Penggugat (istri) mengajukan gugatan cerai yang disertai permohonan hak asuh anak dan uang nafkah anak, akan coba penulis Pengacara di Bali mengkaji dari sudut Hukum Adat Bali (Hukum Hindu) melalui Peraturan lokal Bali.
Idealnya tanggung jawab terhadap anak adalah tanggung jawab kedua orang tuanya sebagaimana diatur dalam Pasal 26 UU No. 35 Tahun 2014 tentang Perubahan UU No. 23 Tahun 2002 tentang Perlindungan anak berbunyi:
Orang tua berkewajiban dan bertanggung jawab untuk:
- Mengasuh, memelihara, mendidik dan melindungi anak;
- Menumbuhkembangkan anak sesuai dengan kemampuan, bakat dan minatnya;
- Mencegah terjadinya perkawinan pada usia anak;
- Memberikan pendidikan karakter dan penanaman nilai budi pekerti pada anak.
Dalam hal orang tua tidak ada, atau tidak diketahui keberadaannya, atau karena suatu sebab tidak dapat melaksanakan kewajiban dan tanggung jawabnya, kewajiban dan tanggung jawab sebagaimana dimaksud pada ayat (1) dapat beralih kepada Keluarga, yang dilaksanakan sesuai dengan ketentuan peraturan perundang-undangan.
Kewajiban atas nafkah anak diatur dalam Pasal 41 huruf a UU No. 16 Tahun 2019 tentang Perubahan atas UU No. 1 Tahun 1974 disebutkan "baik ibu atau bapak tetap berkewajiban memelihara dan mendidik anak-anaknya, semata-mata berdasarkan kepentingan anak, pengadilan memberikan keputusannya".

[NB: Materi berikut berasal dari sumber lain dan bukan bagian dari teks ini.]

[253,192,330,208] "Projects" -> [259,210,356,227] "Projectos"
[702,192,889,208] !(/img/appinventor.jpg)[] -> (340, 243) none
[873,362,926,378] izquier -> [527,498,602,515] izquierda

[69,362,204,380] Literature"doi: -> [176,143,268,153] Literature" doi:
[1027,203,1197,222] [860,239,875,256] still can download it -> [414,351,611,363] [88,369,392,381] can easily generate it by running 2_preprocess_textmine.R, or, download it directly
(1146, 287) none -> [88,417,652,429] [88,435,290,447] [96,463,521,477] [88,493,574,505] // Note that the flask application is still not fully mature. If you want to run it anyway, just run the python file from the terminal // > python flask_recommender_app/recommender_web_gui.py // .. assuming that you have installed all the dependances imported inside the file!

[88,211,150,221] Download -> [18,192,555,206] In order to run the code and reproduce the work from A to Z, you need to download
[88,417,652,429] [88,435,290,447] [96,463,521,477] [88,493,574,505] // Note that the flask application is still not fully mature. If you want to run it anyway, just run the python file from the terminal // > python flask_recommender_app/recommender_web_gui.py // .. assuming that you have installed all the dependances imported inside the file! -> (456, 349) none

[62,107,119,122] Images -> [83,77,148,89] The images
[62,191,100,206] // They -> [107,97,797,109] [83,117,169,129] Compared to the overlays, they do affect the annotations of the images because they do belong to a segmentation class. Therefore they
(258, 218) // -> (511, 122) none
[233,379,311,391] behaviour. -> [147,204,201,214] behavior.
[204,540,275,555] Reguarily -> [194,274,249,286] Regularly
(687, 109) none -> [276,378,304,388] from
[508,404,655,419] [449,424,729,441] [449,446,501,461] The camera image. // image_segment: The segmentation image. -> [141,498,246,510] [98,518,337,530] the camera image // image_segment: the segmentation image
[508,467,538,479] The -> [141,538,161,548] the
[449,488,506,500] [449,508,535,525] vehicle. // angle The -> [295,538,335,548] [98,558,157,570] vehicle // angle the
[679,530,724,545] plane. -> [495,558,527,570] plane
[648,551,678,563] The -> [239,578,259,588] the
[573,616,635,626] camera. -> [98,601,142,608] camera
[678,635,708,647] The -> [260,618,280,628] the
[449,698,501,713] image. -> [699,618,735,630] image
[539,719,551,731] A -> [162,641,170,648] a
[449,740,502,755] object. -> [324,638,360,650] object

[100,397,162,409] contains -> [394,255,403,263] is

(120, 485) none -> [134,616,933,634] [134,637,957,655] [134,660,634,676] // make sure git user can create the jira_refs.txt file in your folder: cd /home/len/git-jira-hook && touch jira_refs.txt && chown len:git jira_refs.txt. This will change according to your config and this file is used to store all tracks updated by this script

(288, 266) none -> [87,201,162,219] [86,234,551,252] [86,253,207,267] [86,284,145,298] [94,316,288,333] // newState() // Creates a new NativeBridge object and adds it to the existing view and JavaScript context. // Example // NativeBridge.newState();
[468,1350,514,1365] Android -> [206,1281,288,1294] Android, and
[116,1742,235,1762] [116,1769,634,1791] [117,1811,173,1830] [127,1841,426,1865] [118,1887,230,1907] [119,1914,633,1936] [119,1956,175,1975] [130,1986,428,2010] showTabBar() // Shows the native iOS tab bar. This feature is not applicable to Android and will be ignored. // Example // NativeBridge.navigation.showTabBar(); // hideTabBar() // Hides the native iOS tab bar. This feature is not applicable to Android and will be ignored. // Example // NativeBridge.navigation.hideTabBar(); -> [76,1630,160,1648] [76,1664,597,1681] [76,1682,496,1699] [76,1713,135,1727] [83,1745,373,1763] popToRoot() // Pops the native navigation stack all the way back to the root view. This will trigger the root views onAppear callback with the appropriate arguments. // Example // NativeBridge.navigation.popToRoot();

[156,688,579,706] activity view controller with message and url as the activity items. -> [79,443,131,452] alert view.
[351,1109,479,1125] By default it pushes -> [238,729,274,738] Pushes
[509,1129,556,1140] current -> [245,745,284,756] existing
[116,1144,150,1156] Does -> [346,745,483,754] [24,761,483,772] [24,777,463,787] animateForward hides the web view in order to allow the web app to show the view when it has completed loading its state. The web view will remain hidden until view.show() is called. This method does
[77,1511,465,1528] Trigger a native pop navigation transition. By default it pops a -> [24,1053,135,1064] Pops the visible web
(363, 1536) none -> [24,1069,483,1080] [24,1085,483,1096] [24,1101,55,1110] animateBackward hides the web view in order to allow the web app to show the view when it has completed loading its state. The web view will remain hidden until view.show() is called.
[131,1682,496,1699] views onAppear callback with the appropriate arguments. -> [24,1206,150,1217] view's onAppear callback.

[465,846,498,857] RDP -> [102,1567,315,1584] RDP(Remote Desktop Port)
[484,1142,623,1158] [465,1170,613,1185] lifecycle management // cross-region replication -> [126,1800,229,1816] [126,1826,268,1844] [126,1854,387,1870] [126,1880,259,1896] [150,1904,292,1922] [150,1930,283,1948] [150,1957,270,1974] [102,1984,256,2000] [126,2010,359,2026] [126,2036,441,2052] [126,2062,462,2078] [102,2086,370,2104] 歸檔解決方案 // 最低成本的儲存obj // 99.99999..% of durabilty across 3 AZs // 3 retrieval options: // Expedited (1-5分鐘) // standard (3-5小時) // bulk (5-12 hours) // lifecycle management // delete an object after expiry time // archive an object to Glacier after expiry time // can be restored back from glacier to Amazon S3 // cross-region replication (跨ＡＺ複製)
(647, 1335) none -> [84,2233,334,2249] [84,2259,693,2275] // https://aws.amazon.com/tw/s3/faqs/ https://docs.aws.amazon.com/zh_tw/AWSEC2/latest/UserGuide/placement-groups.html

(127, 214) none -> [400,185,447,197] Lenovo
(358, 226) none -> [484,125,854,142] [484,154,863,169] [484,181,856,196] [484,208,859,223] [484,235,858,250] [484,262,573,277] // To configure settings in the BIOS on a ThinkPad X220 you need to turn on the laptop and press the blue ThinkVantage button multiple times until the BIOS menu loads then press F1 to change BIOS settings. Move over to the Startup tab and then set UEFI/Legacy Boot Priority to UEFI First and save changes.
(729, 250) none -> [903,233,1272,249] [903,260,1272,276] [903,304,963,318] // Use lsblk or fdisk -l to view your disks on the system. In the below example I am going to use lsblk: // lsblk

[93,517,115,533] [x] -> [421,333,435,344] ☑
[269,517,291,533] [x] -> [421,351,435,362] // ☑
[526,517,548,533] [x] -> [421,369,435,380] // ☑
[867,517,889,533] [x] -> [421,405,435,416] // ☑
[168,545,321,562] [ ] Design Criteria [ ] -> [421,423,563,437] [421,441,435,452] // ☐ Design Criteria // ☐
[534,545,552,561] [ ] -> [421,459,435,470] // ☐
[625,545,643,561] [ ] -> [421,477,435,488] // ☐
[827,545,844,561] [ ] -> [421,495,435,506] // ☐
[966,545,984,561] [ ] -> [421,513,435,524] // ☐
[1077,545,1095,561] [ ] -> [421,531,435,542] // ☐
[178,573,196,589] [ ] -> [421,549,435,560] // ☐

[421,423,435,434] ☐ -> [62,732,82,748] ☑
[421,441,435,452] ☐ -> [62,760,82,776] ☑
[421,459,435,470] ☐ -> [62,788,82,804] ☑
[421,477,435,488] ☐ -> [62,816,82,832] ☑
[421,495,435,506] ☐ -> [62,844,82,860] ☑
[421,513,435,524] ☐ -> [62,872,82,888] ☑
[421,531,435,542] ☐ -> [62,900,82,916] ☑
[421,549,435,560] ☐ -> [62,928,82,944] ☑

Dalam poin b disebutkan "Bapak yang bertanggung jawab atas semua biaya pemeliharaan dan pendidikan yang diperlukan anak itu, bilamana bapak dalam kenyataannya tidak dapat memenuhi kewajiban tersebut, Pengadilan dapat menentukan bahwa Ibu ikut memikul biaya tersebut".
Mengacu kepada Peraturan lokal yang berlaku di Bali yaitu Keputusan Majelis Utama Desa Pakraman (MUDP) Provinsi Bali No. 01/KEP/PSM-3/MDPBALI/X/2010 menyebutkan : "setelah perceraian, anak yang dilahirkan dapat diasuh oleh Ibunya tanpa memutuskan hubungan hukum dan hubungan pasidikaran anak tersebut dengan keluarga purusa dan oleh karena itu anak tersebut mendapat jaminan hidup dari pihak Purusa".
Hal ini mengandung arti bahwa seorang Ibu dapat memperoleh hak asuh anaknya dan seorang ayah sebagai Purusa sekalipun tidak mendapat hak asuh anaknya, dapat juga diberikan kewajiban hukum untuk menanggung nafkah anak-anaknya sesuai dengan kebutuhan anak-anaknya.
Hak asuh anak di Bali seyogyanya juga harus mempertimbangkan hukum adat Bali, mengingat anak di bali kedepannya setelah dewasa terikat akan kewajiban adat sebagaimana diatur dalam Awig-awig dan Pararem Desa adat nya, serta adanya hak-hak anak dalam mengikuti setiap rangkaian upacara, upakara, serta melakukan aktivitas spiritual keagamaan Hindu bali.